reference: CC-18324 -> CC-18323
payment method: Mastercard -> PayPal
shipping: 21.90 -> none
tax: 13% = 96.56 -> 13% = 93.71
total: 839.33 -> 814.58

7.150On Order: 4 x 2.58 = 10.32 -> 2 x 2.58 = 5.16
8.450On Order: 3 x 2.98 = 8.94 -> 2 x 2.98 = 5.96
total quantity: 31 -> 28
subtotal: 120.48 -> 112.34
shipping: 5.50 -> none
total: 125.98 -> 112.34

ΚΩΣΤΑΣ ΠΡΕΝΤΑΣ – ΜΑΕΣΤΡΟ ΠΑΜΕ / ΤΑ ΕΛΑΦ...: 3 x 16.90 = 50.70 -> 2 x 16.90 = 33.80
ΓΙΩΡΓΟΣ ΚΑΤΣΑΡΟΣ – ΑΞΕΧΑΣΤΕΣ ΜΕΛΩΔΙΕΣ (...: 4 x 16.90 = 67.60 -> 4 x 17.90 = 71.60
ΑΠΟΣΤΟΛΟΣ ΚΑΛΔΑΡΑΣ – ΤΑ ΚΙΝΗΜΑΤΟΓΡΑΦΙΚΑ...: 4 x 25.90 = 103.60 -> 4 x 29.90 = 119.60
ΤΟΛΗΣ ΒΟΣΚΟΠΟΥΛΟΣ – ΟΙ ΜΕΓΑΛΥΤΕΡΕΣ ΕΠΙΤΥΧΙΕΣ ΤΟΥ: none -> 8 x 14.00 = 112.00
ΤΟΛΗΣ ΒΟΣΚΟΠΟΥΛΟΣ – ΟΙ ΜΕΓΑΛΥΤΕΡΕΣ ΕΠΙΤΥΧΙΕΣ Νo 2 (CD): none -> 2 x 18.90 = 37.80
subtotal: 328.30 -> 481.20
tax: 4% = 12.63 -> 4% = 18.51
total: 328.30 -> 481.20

_ _ _ _ _ _ _

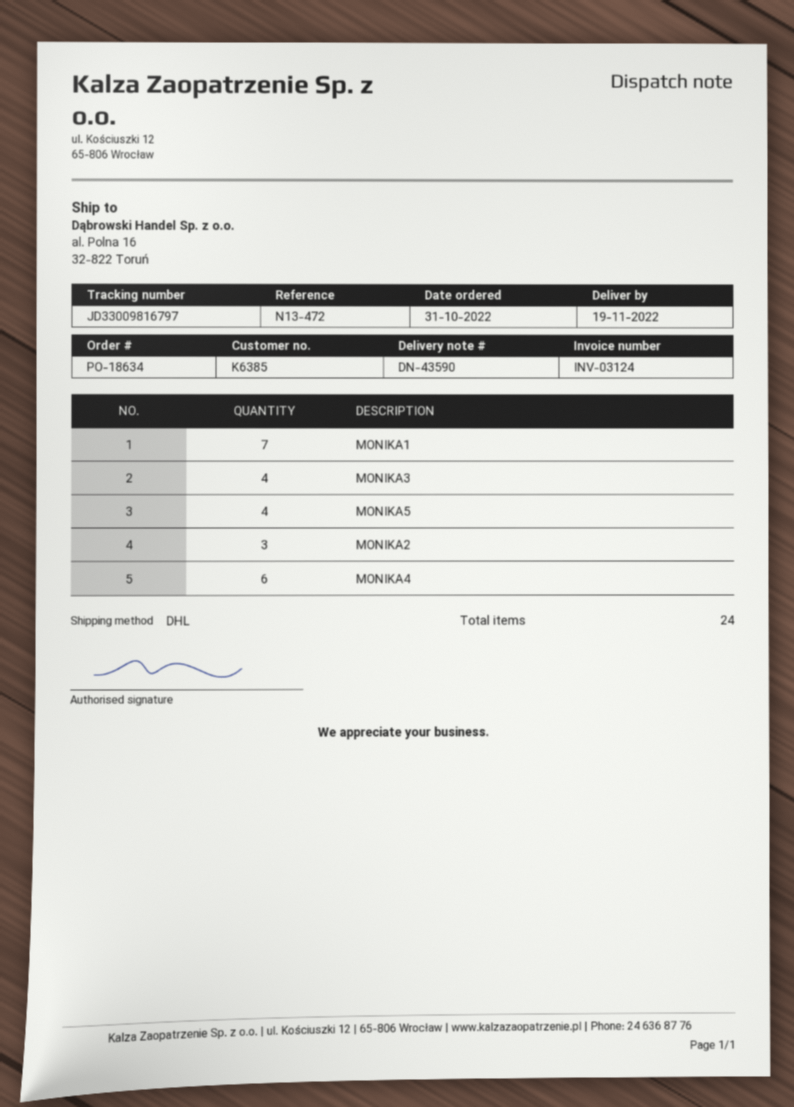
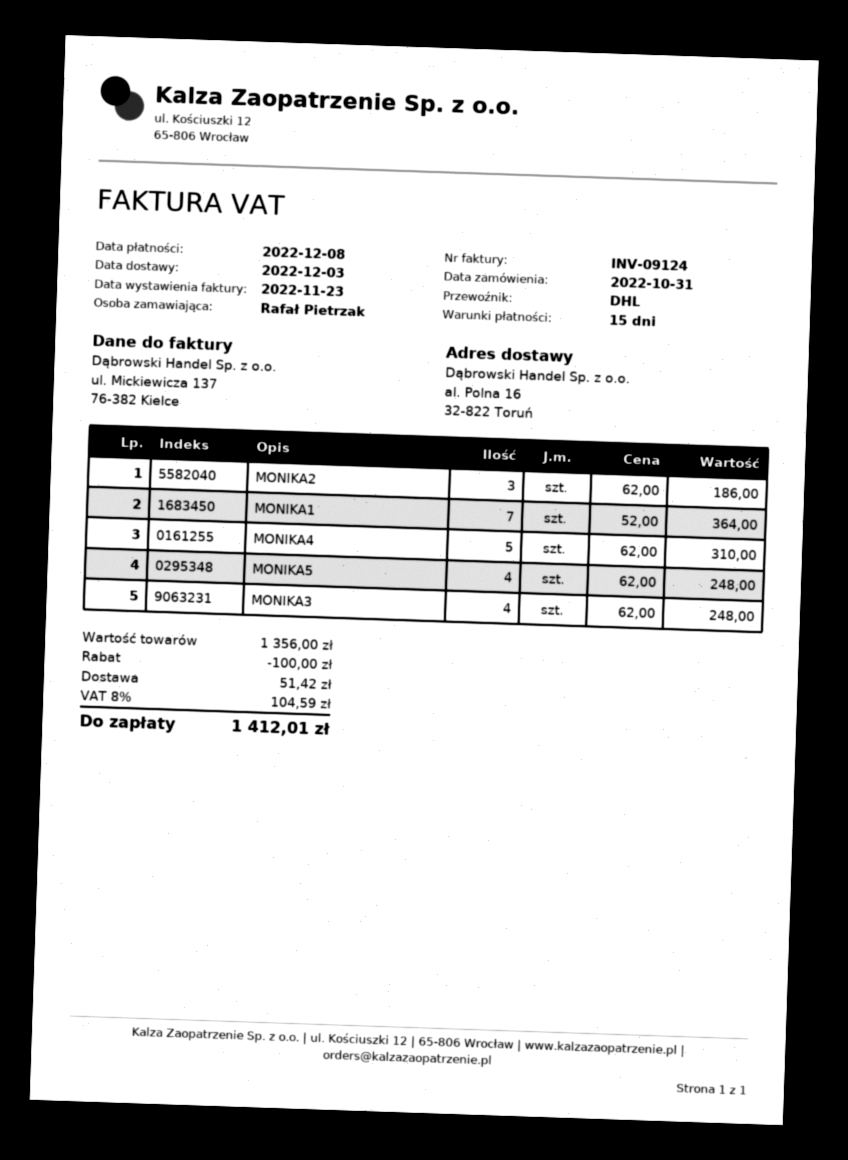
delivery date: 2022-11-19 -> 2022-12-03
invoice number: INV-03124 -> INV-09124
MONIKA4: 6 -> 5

_ _ _ _ _ _ _

GOAL OF THE EXERCISE:
Using the entries above, give back exactly the line containing "reference: CC-18324 -> CC-18323", the line containing "total: 125.98 -> 112.34", and every line between them, and nothing else.

RESULT OF THE EXERCISE:
reference: CC-18324 -> CC-18323
payment method: Mastercard -> PayPal
shipping: 21.90 -> none
tax: 13% = 96.56 -> 13% = 93.71
total: 839.33 -> 814.58

7.150On Order: 4 x 2.58 = 10.32 -> 2 x 2.58 = 5.16
8.450On Order: 3 x 2.98 = 8.94 -> 2 x 2.98 = 5.96
total quantity: 31 -> 28
subtotal: 120.48 -> 112.34
shipping: 5.50 -> none
total: 125.98 -> 112.34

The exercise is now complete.